ACTIVITY — Reproduce the data in full, exactly as given, leaving images out.
Content starts
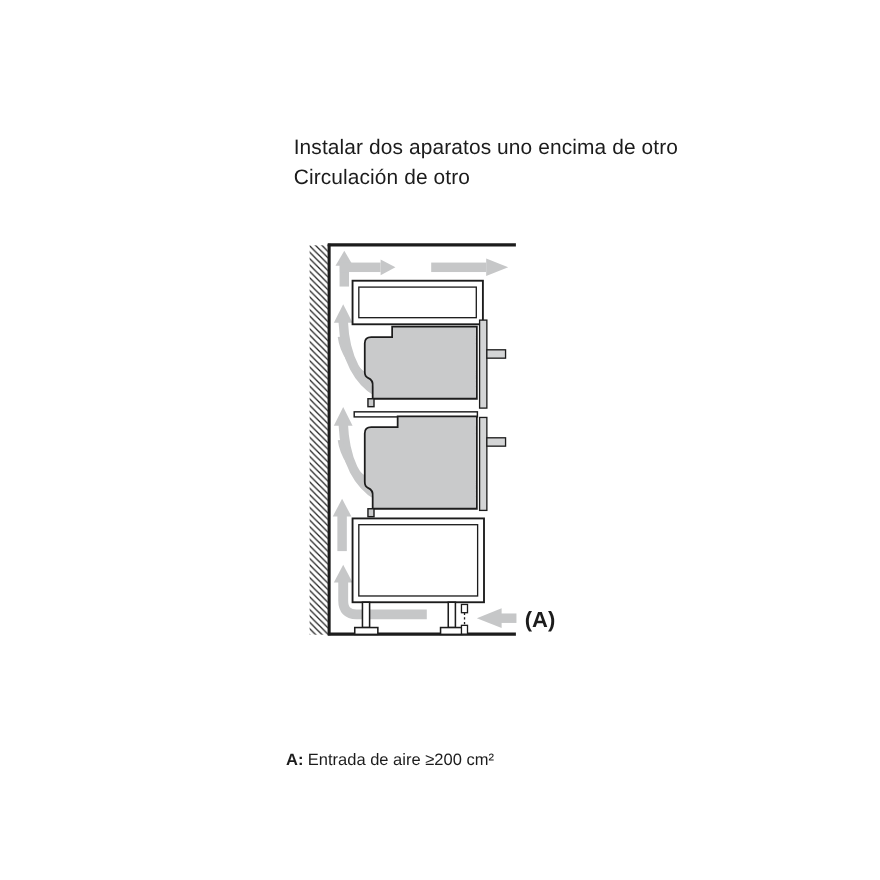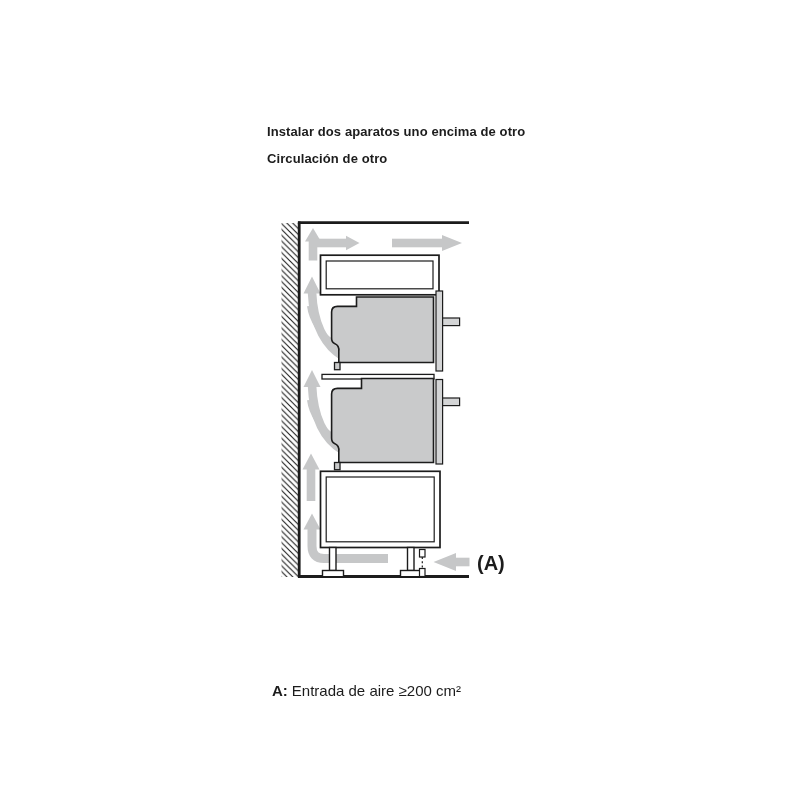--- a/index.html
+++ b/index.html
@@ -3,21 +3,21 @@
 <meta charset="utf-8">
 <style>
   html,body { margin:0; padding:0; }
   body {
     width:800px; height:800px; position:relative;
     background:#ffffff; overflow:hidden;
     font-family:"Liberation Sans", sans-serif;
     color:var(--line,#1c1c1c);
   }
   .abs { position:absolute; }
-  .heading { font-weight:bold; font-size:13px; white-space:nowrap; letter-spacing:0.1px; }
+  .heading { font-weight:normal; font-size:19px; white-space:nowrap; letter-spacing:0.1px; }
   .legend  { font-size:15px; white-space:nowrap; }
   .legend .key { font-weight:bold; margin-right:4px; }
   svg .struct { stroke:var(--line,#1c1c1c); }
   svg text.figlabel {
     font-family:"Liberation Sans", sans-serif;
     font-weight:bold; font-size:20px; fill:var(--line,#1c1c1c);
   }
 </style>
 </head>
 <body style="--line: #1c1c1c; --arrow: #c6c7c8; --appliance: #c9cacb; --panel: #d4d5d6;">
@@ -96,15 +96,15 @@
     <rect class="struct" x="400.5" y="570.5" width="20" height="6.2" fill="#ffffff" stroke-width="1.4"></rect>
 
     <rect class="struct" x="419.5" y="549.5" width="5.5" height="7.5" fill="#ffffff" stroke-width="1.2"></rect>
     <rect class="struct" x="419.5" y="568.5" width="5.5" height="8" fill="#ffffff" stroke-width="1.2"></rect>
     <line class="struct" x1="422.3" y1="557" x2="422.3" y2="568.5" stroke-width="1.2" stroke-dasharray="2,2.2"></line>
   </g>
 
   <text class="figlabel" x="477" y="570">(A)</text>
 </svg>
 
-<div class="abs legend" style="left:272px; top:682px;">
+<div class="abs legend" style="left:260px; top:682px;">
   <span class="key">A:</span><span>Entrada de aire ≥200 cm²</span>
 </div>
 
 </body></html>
Content ends
SOLUTION TO THIS PROBLEM —
--- a/index.html
+++ b/index.html
@@ -3,21 +3,21 @@
 <meta charset="utf-8">
 <style>
   html,body { margin:0; padding:0; }
   body {
     width:800px; height:800px; position:relative;
     background:#ffffff; overflow:hidden;
     font-family:"Liberation Sans", sans-serif;
     color:var(--line,#1c1c1c);
   }
   .abs { position:absolute; }
-  .heading { font-weight:bold; font-size:13px; white-space:nowrap; letter-spacing:0.1px; }
+  .heading { font-weight:normal; font-size:19px; white-space:nowrap; letter-spacing:0.1px; }
   .legend  { font-size:15px; white-space:nowrap; }
   .legend .key { font-weight:bold; margin-right:4px; }
   svg .struct { stroke:var(--line,#1c1c1c); }
   svg text.figlabel {
     font-family:"Liberation Sans", sans-serif;
     font-weight:bold; font-size:20px; fill:var(--line,#1c1c1c);
   }
 </style>
 </head>
 <body style="--line: #1c1c1c; --arrow: #c6c7c8; --appliance: #c9cacb; --panel: #d4d5d6;">
@@ -96,15 +96,15 @@
     <rect class="struct" x="400.5" y="570.5" width="20" height="6.2" fill="#ffffff" stroke-width="1.4"></rect>
 
     <rect class="struct" x="419.5" y="549.5" width="5.5" height="7.5" fill="#ffffff" stroke-width="1.2"></rect>
     <rect class="struct" x="419.5" y="568.5" width="5.5" height="8" fill="#ffffff" stroke-width="1.2"></rect>
     <line class="struct" x1="422.3" y1="557" x2="422.3" y2="568.5" stroke-width="1.2" stroke-dasharray="2,2.2"></line>
   </g>
 
   <text class="figlabel" x="477" y="570">(A)</text>
 </svg>
 
-<div class="abs legend" style="left:272px; top:682px;">
+<div class="abs legend" style="left:260px; top:682px;">
   <span class="key">A:</span><span>Entrada de aire ≥200 cm²</span>
 </div>
 
 </body></html>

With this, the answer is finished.